EXERCISE DESCRIPTION ▸
The word "block" may appear in some lines of the data; copy every such line.
### DATA RECORDS ###
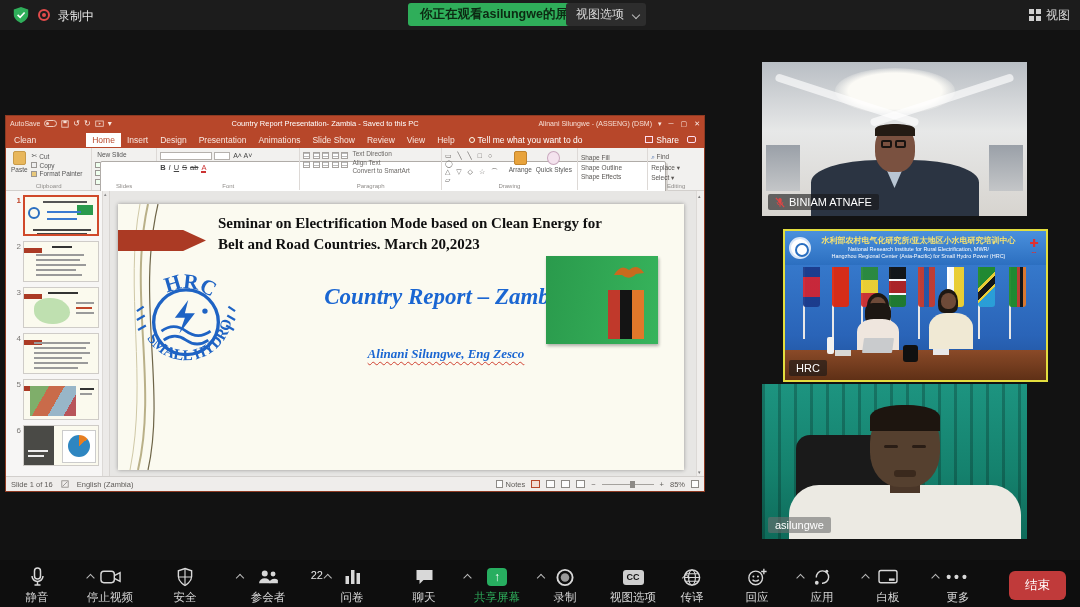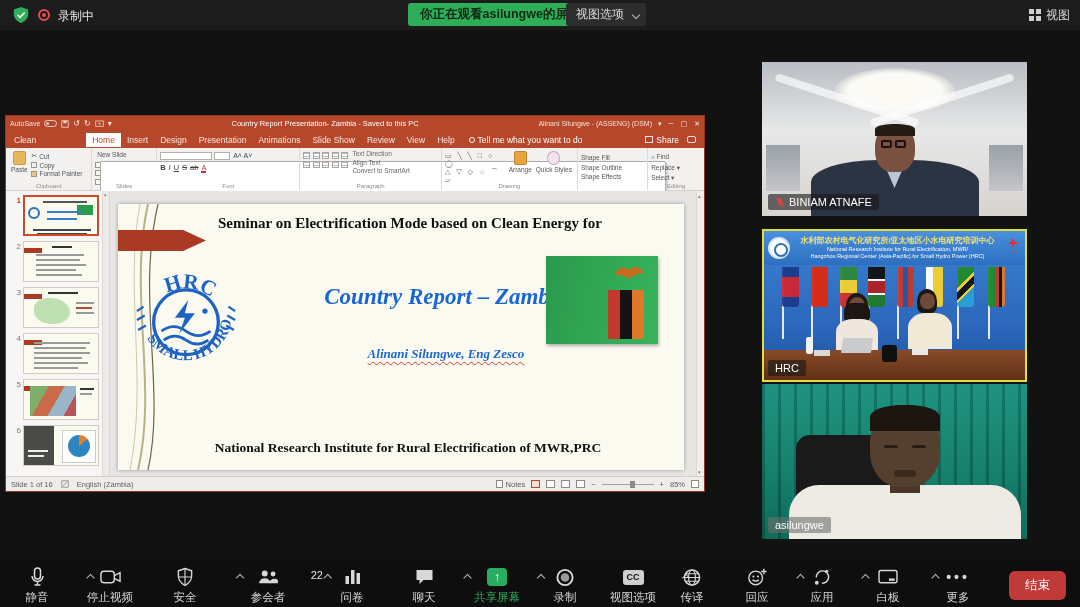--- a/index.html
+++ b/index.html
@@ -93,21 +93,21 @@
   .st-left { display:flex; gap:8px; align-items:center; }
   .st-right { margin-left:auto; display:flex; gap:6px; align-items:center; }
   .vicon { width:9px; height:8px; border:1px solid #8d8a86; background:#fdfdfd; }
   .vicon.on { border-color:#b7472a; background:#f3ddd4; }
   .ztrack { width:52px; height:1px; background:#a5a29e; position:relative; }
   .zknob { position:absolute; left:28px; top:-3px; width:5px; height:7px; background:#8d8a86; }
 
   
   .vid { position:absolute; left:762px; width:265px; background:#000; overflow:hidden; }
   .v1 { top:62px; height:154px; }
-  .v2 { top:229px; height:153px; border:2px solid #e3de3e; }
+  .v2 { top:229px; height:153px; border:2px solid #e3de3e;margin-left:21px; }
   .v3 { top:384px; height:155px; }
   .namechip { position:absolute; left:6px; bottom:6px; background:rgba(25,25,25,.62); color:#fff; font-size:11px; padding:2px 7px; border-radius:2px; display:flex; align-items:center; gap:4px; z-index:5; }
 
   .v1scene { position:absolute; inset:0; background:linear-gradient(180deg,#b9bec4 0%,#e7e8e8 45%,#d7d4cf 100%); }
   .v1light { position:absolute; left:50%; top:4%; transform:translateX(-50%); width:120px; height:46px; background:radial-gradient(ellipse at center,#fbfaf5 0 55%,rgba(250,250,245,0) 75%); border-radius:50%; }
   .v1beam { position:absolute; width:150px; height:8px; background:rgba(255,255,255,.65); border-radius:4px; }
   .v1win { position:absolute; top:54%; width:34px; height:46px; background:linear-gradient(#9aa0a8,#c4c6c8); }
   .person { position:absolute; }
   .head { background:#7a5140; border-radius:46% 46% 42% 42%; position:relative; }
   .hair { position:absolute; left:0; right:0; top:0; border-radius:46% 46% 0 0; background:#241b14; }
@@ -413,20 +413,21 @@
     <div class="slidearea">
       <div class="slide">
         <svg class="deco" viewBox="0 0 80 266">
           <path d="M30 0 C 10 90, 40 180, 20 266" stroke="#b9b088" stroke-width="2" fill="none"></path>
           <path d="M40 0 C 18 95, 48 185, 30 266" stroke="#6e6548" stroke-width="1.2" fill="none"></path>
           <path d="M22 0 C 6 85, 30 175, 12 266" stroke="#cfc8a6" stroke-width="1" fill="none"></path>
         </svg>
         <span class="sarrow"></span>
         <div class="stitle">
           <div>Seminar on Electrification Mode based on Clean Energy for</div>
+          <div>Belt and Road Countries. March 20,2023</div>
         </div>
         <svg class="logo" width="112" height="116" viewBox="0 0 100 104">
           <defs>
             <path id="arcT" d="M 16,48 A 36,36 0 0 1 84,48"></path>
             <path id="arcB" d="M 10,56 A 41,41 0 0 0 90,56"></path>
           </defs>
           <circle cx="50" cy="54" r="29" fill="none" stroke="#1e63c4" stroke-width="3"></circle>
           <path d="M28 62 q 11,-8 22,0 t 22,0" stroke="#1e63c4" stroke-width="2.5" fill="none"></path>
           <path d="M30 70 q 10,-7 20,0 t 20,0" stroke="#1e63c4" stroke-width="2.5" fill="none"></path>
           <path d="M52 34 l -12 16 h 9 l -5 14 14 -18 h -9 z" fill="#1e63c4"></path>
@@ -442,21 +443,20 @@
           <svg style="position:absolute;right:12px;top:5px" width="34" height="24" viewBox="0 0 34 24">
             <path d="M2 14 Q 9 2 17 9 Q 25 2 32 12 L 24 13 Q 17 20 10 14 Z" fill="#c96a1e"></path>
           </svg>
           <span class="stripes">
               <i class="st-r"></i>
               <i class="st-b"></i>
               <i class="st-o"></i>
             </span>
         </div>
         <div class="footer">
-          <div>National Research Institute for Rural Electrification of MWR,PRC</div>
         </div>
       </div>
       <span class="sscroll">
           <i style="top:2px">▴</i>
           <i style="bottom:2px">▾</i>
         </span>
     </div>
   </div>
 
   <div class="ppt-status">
###
### DATA RECORDS ###
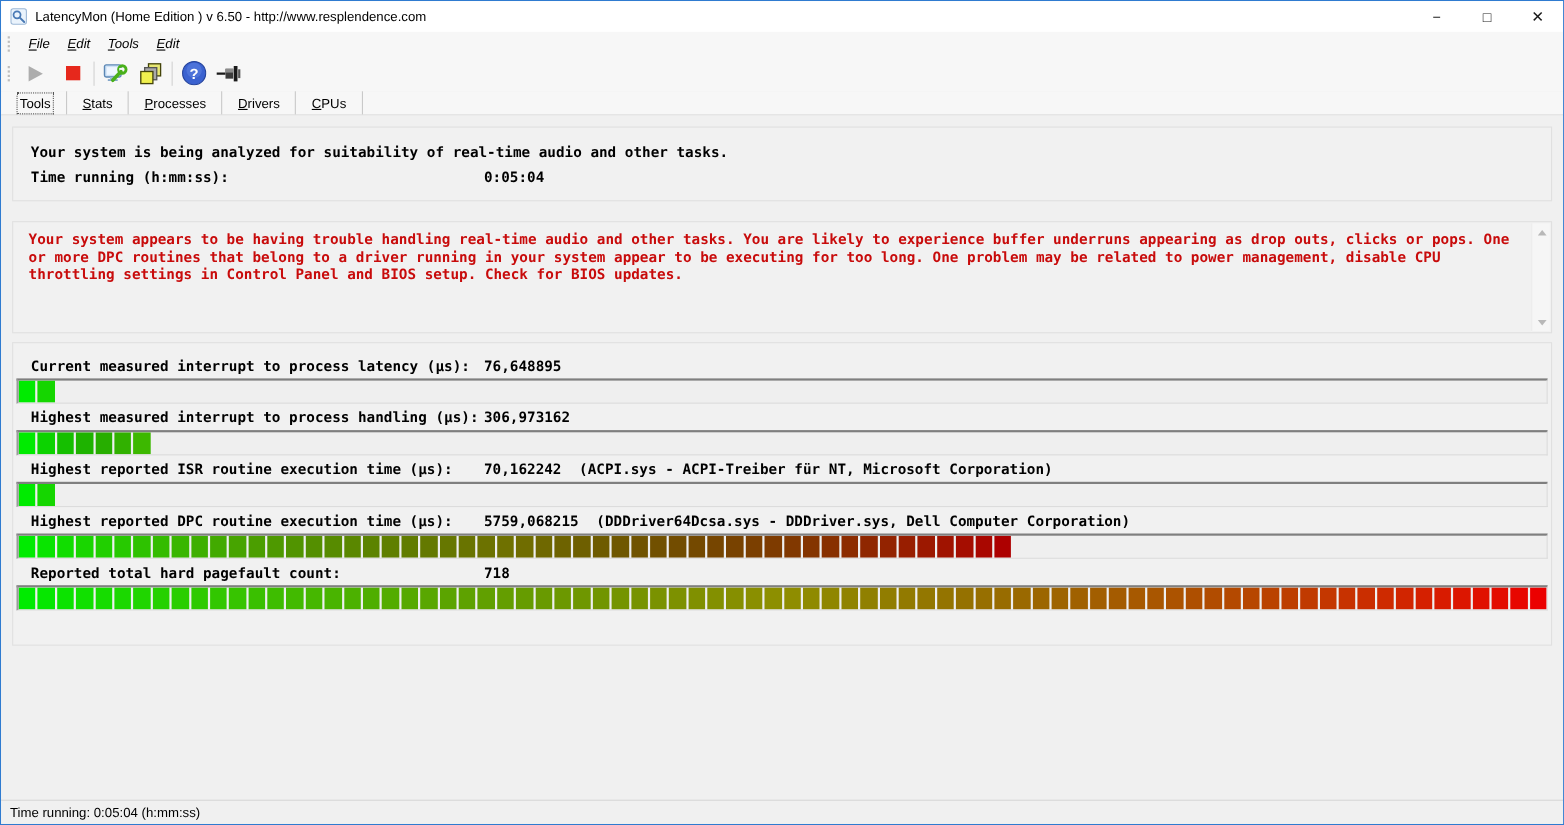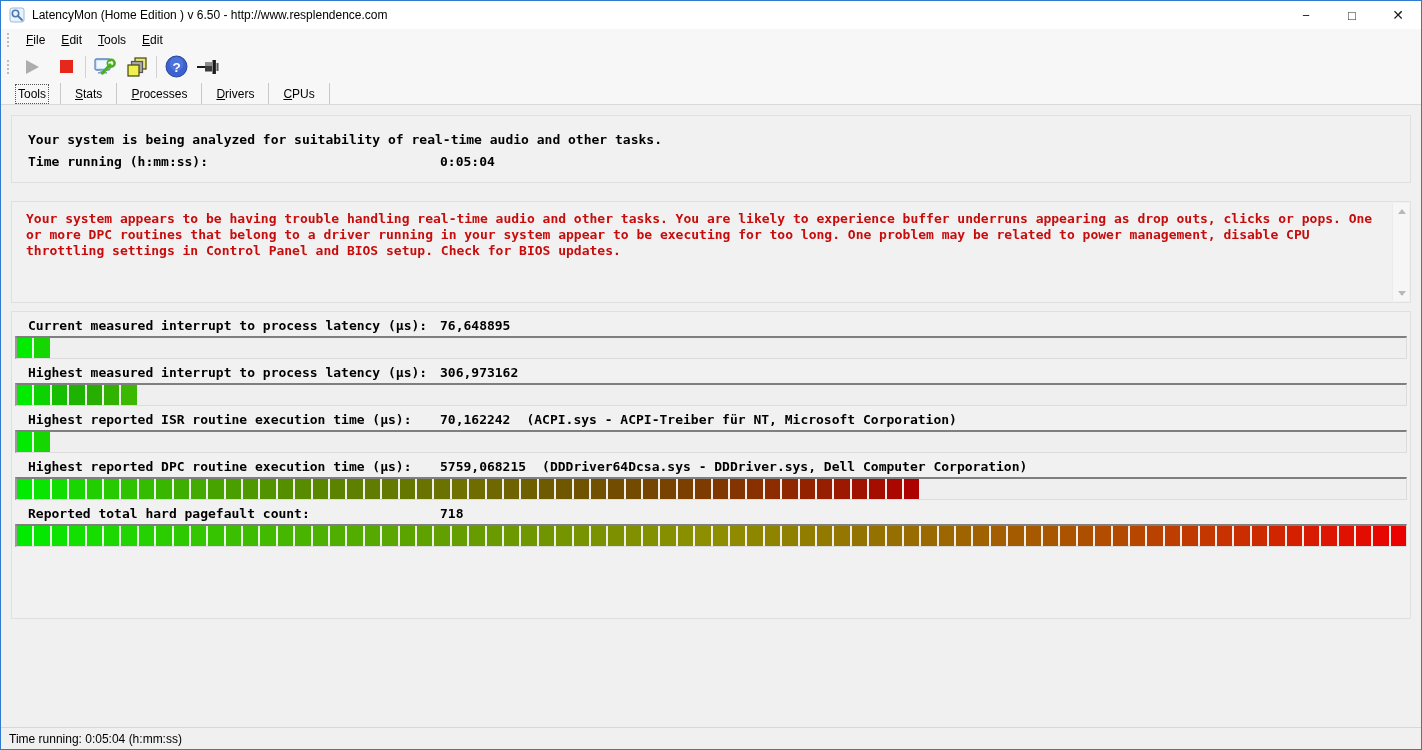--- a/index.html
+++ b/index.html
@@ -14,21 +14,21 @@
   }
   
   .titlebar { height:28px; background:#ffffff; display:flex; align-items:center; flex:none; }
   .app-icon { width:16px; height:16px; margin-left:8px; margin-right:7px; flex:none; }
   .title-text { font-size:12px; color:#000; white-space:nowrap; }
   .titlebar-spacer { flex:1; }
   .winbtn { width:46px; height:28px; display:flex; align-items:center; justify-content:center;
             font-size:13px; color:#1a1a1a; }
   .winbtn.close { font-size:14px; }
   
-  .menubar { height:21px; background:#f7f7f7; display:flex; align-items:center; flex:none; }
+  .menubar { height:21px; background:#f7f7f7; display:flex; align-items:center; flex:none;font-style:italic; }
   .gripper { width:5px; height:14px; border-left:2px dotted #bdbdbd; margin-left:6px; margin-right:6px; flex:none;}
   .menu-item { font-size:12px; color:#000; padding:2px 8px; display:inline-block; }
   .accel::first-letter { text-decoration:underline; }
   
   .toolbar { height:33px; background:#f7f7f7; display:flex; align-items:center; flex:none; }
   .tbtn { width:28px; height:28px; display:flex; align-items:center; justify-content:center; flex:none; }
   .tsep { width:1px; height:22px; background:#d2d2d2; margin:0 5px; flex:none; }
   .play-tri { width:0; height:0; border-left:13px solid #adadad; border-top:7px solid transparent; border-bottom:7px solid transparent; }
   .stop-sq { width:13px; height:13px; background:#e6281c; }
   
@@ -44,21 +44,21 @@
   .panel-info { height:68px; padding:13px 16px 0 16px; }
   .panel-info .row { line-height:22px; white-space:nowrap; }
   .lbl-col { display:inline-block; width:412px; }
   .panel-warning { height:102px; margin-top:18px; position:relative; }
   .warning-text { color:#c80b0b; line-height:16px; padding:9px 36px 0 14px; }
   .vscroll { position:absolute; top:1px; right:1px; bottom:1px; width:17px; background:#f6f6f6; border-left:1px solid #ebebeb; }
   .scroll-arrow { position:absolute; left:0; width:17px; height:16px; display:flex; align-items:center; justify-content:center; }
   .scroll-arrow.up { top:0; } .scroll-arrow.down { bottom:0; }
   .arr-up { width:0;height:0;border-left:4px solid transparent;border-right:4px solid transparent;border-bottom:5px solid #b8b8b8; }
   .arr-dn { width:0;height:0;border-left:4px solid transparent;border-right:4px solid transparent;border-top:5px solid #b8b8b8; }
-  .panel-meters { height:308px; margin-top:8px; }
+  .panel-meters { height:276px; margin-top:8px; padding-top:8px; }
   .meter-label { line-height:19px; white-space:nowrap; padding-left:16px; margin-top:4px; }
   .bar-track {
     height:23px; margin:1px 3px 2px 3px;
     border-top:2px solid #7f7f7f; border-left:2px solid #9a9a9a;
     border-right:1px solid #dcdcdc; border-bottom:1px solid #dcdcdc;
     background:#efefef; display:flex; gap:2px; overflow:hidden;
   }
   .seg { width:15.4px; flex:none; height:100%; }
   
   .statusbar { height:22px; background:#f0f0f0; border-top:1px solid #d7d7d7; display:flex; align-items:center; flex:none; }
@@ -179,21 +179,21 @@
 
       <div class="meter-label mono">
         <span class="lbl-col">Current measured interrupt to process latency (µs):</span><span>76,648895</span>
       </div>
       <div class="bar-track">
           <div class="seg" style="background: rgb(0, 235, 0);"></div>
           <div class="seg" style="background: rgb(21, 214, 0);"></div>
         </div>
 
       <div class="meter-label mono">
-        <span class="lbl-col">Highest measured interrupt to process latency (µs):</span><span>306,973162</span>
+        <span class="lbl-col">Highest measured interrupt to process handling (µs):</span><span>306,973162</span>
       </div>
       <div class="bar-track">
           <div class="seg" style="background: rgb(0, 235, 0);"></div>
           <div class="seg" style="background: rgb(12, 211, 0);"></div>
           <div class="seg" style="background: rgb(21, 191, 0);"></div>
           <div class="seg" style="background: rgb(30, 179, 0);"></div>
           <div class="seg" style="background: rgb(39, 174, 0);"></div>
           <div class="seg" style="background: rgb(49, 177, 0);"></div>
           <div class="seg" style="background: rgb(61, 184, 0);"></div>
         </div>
###
EXERCISE RESPONSE ▸
   .menu-item { font-size:12px; color:#000; padding:2px 8px; display:inline-block; }
   .lbl-col { display:inline-block; width:412px; }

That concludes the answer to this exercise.